If we are going to talk about the First Amendment, we should look at the words. FYI regarding Hobby Lobby: The phrase 'freedom of religion' does not appear.

1.  Block Format:
Congress shall make no law respecting an establishment of religion, or prohibiting the free exercise thereof; or abridging the freedom of speech, or of the press; or the right of the people peaceably to assemble, and to petition the government for a redress of grievances.
2.  Reformatted for ease of reading, to show what ideas are parallel and to see the overall structure of the sentence.  There are three verbs (-ing words). The first two concern religion:  respecting and prohibiting.  The third -- abridging -- concerns two freedoms -- speech and press -- and two rights -- to assemble and to petition.

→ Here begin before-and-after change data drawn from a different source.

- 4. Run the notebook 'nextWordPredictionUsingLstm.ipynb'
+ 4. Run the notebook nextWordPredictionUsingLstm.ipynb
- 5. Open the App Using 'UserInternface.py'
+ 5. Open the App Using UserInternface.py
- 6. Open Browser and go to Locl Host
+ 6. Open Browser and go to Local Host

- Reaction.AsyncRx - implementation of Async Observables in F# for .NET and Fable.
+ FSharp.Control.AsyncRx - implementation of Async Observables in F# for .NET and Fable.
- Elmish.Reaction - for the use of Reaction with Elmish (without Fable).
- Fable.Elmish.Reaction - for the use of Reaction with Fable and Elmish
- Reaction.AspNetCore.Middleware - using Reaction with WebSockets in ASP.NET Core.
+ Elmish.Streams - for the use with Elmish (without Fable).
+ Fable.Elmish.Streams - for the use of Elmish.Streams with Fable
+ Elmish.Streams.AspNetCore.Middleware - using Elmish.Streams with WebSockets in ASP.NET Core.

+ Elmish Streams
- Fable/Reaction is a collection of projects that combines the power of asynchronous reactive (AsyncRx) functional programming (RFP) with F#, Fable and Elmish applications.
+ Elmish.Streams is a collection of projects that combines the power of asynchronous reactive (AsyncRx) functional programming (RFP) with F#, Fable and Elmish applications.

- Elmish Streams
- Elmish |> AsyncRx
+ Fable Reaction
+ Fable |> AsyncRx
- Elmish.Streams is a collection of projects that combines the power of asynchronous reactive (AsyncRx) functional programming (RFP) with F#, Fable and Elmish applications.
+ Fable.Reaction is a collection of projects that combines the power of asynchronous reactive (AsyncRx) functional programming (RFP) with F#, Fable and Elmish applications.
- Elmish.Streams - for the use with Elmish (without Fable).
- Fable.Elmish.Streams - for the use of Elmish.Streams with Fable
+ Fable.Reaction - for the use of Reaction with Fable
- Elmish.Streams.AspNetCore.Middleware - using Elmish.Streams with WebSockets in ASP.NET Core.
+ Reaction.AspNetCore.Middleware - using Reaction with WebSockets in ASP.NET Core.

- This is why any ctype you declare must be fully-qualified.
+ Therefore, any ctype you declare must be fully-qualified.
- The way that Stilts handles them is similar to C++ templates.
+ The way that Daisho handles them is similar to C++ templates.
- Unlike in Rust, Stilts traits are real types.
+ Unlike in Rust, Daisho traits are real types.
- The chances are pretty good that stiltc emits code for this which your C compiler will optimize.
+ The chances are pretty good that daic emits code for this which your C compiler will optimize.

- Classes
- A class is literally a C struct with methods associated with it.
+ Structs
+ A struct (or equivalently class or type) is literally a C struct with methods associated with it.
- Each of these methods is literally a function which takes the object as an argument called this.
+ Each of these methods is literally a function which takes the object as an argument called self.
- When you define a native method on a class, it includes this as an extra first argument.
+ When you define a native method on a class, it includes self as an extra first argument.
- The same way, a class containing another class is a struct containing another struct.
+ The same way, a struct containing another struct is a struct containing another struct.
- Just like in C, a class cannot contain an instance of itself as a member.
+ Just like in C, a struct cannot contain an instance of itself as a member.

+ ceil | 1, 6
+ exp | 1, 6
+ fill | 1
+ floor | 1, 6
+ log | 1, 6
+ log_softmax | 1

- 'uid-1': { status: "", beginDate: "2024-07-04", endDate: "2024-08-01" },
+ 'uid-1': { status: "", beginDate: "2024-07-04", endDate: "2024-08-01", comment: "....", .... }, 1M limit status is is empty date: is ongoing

Congress shall make no law
     - respecting an establishment of religion,
or
     - prohibiting the free exercise thereof;
or
     - abridging
        -- the freedom
             --- of speech,
             or
             --- of the press;
        or
        -- the right of the people
             --- peaceably to assemble,
             and
             --- to petition the government for a redress of grievances.